Goal of the exercise:
From the listing below, copy each line where "Bajwa" occurs.

Data in this exercise:
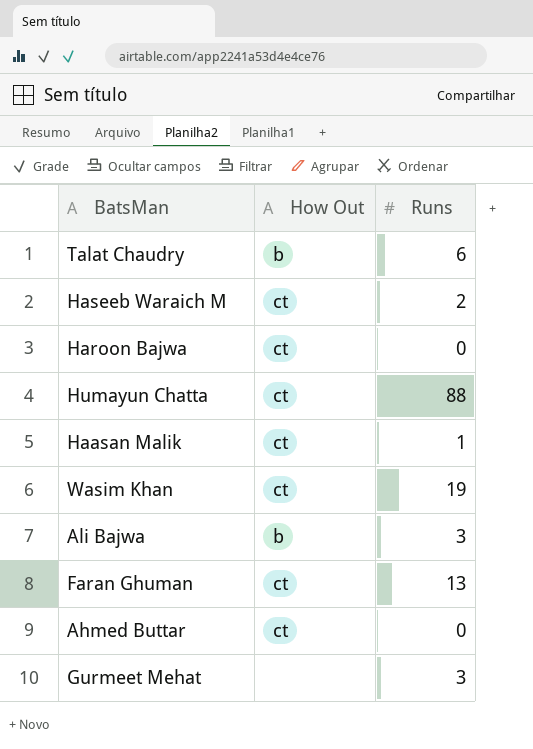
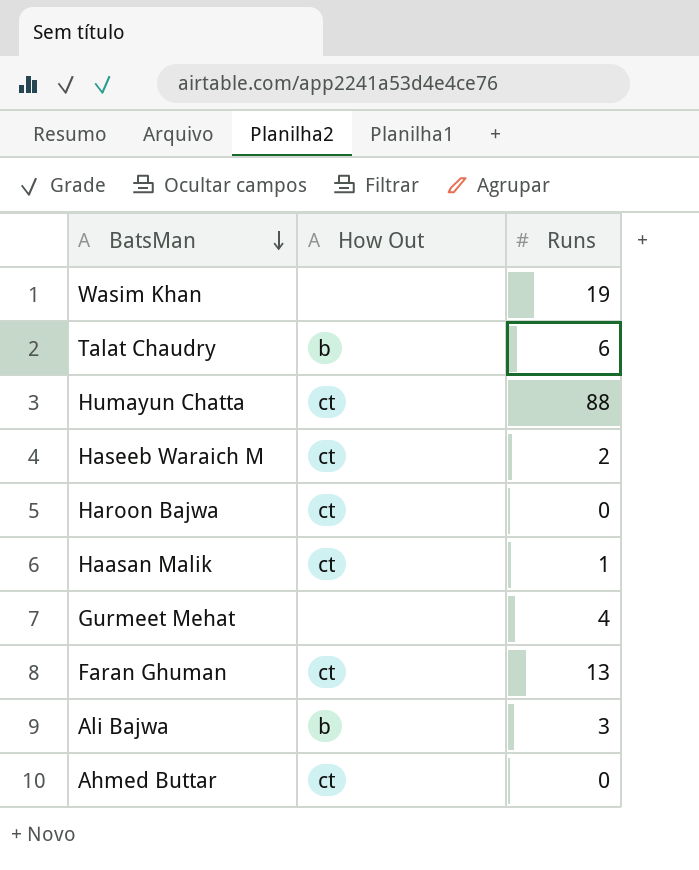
row order: none -> BatsMan descending
Wasim Khan | How Out: ct -> none
Gurmeet Mehat | Runs: 3 -> 4

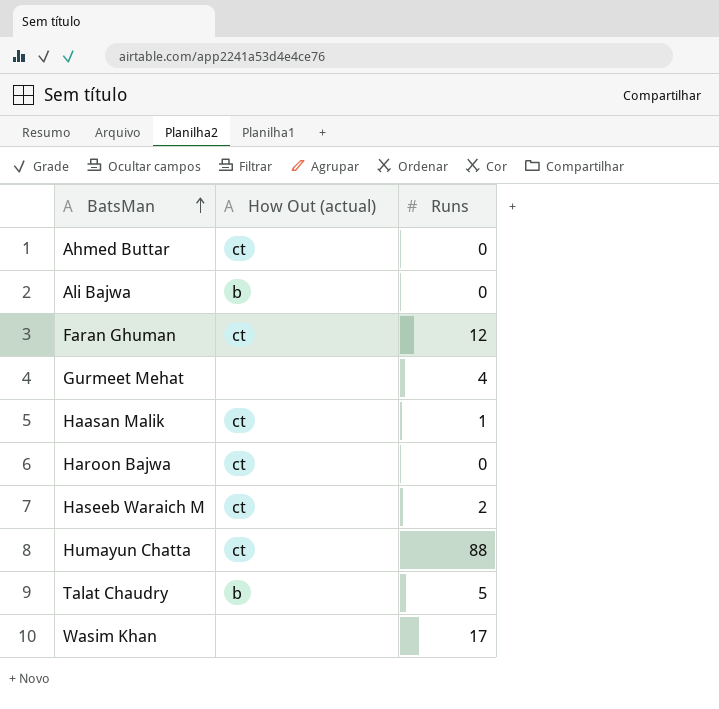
row order: BatsMan descending -> BatsMan ascending
column name: How Out -> How Out (actual)
Ali Bajwa | Runs: 3 -> 0
Faran Ghuman | Runs: 13 -> 12
Talat Chaudry | Runs: 6 -> 5
Wasim Khan | Runs: 19 -> 17

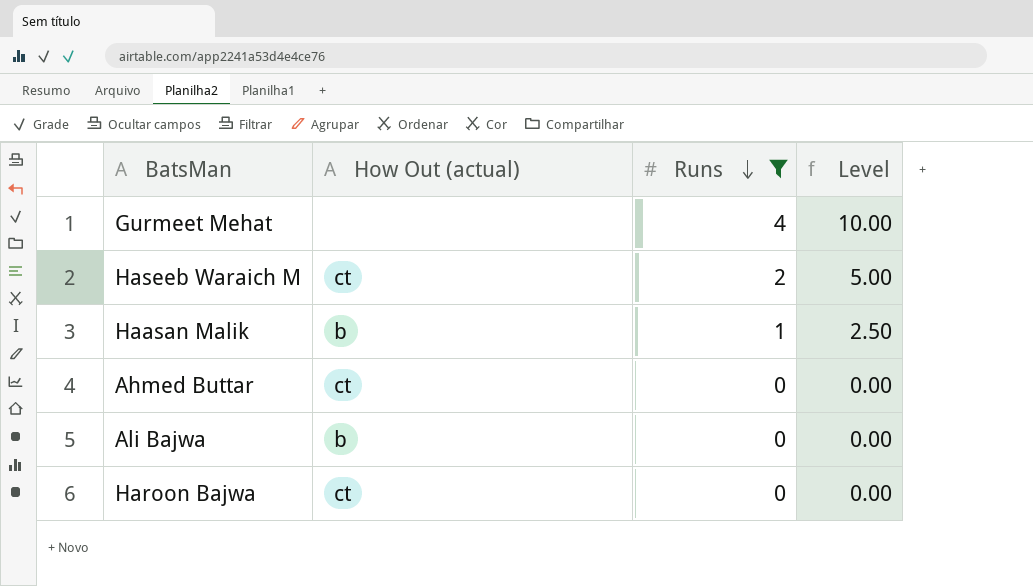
filter: none -> Runs <= 4
row order: BatsMan ascending -> Runs descending
column Level | formula: none -> [Runs] * 2.5
Haasan Malik | How Out (actual): ct -> b

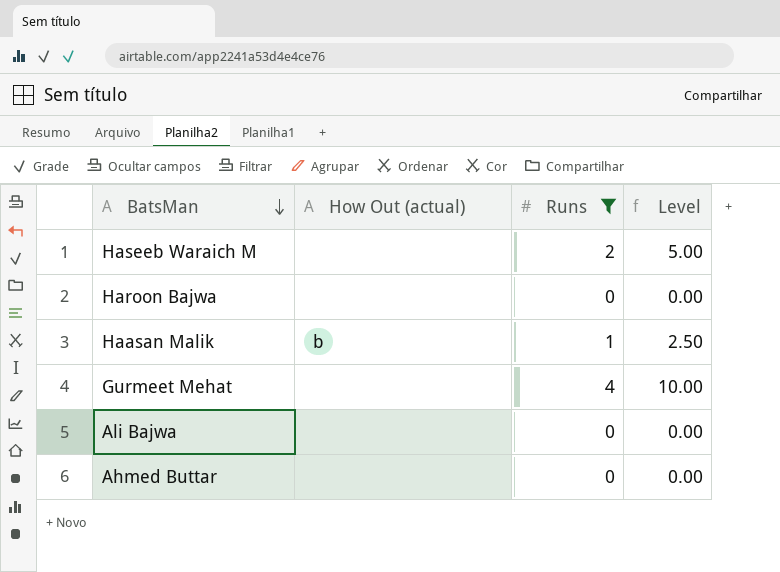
row order: Runs descending -> BatsMan descending
Haseeb Waraich M | How Out (actual): ct -> none
Haroon Bajwa | How Out (actual): ct -> none
Ali Bajwa | How Out (actual): b -> none
Ahmed Buttar | How Out (actual): ct -> none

Reply:
Ali Bajwa | Runs: 3 -> 0
Haroon Bajwa | How Out (actual): ct -> none
Ali Bajwa | How Out (actual): b -> none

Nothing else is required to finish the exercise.